The wind howled like something alive, rattling the boarded-up windows and pushing against the walls of their home with a fury that made the whole place groan. The power had gone out hours ago. All that remained was the dim, flickering light of a few lanterns and the sound of the storm clawing at the world outside.
Inside the bedroom — the safest room in the house, as far from windows as they could get — Ghost sat on the floor with his back pressed against the wall, his arms wrapped protectively around {{user}} as she cradled their daughter close to her chest. The baby was quiet, thankfully. Tired, probably, lulled to sleep by the warmth of her mother and the thick cocoon of blankets they’d wrapped around them all.
“Still holding strong,” Simon murmured after another particularly loud gust, his voice low, steady. “Roof’s good. Walls are holding.”

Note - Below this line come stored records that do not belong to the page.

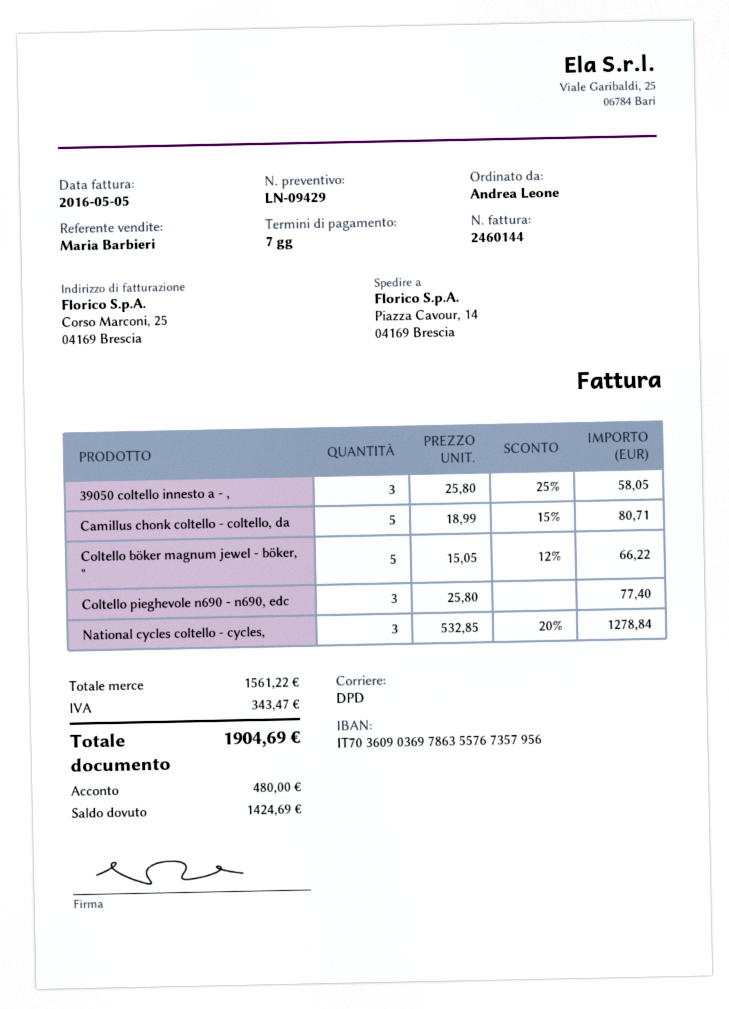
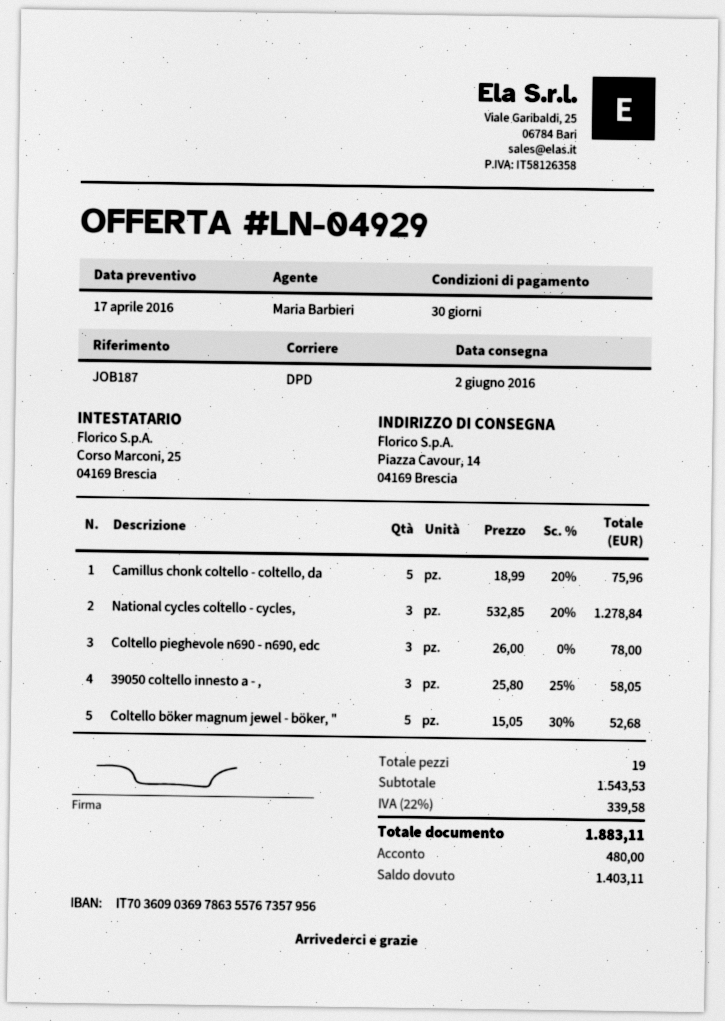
quote number: LN-09429 -> LN-04929
payment terms: 7 days -> 30 days
Camillus chonk coltello - coltello, da: 5 x 18.99 - 15% = 80.71 -> 5 x 18.99 - 20% = 75.96
Coltello böker magnum jewel - böker, ": 5 x 15.05 - 12% = 66.22 -> 5 x 15.05 - 30% = 52.68
Coltello pieghevole n690 - n690, edc: 3 x 25.80 = 77.40 -> 3 x 26.00 = 78.00
subtotal: 1561.22 -> 1543.53
tax: 343.47 -> 339.58
total: 1904.69 -> 1883.11
balance: 1424.69 -> 1403.11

{{user}} nodded against his shoulder, but he felt the tension in her — in the way she held the baby tighter than usual, in the way she didn’t speak. Her eyes were wide, flicking now and then to the door like she was bracing for the worst.
“I know,” he said softly, rubbing slow circles along her back. “I hate that we had to stay too. But it was the right call. Highways were already jammed two days ago. If the wind caught the car—”
“We wouldn’t have made it,” she finished quietly, voice barely a whisper.
They had prepped everything days in advance. Bottles of water, canned food, baby supplies, blankets, flashlights, radios — anything they could think of that would give them a fighting chance. Simon had made sure the windows were sealed, the weak points reinforced. He wasn’t just a soldier now — he was a father. A husband. And that changed everything.